[Opening Records provided section]

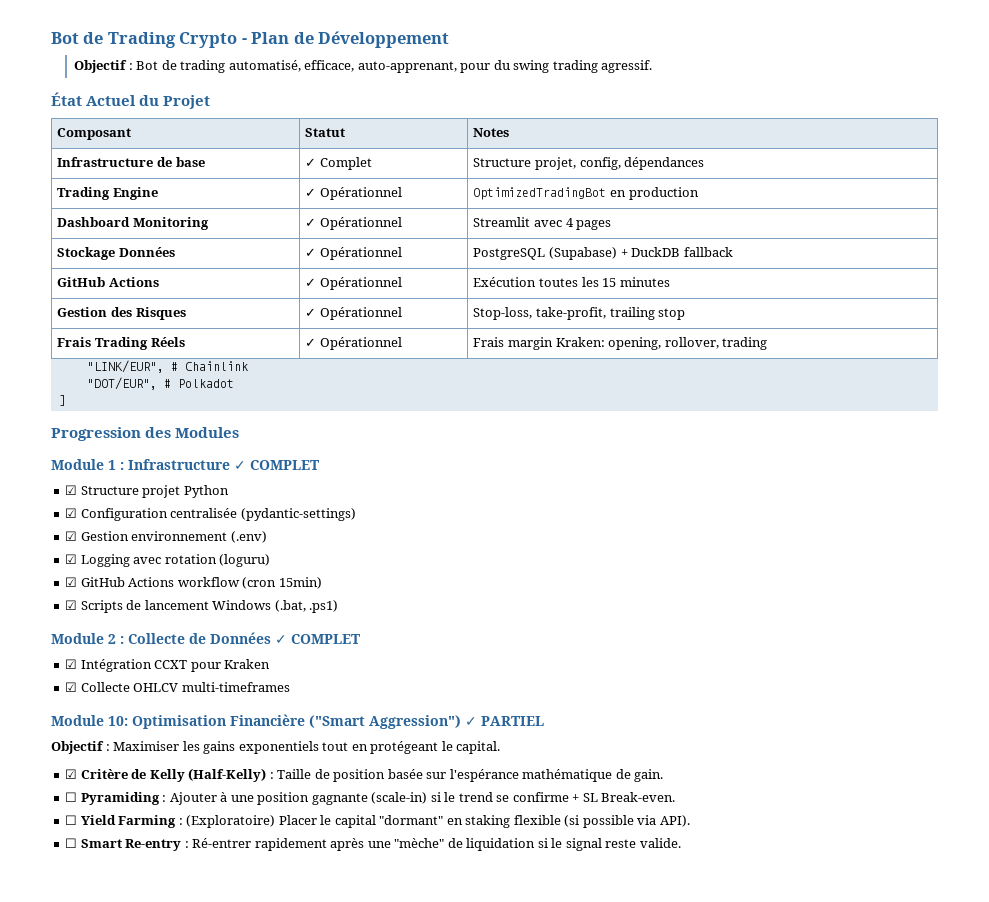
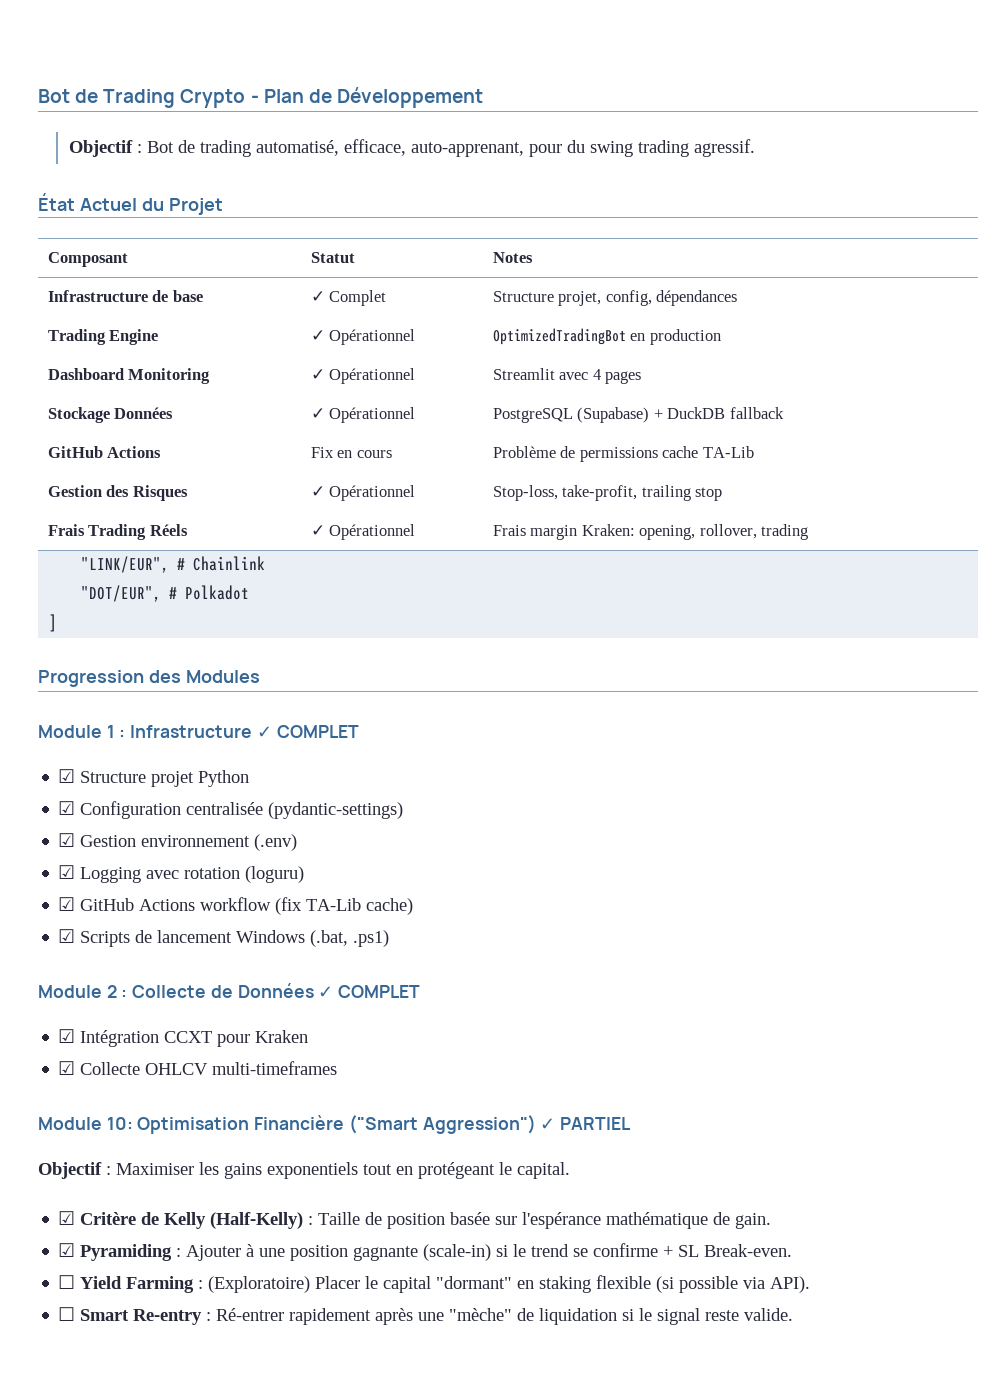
- GitHub Actions | ✓ Opérationnel | Exécution toutes les 15 minutes
+ GitHub Actions | Fix en cours | Problème de permissions cache TA-Lib
- ☑ GitHub Actions workflow (cron 15min)
+ ☑ GitHub Actions workflow (fix TA-Lib cache)
- ☐ Pyramiding : Ajouter à une position gagnante (scale-in) si le trend se confirme + SL Break-even.
+ ☑ Pyramiding : Ajouter à une position gagnante (scale-in) si le trend se confirme + SL Break-even.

[Closing Records provided section]

Write out again every line above exactly as given; the pictures do not belong in the copy.

- GitHub Actions | ✓ Opérationnel | Exécution toutes les 15 minutes
+ GitHub Actions | Fix en cours | Problème de permissions cache TA-Lib
- ☑ GitHub Actions workflow (cron 15min)
+ ☑ GitHub Actions workflow (fix TA-Lib cache)
- ☐ Pyramiding : Ajouter à une position gagnante (scale-in) si le trend se confirme + SL Break-even.
+ ☑ Pyramiding : Ajouter à une position gagnante (scale-in) si le trend se confirme + SL Break-even.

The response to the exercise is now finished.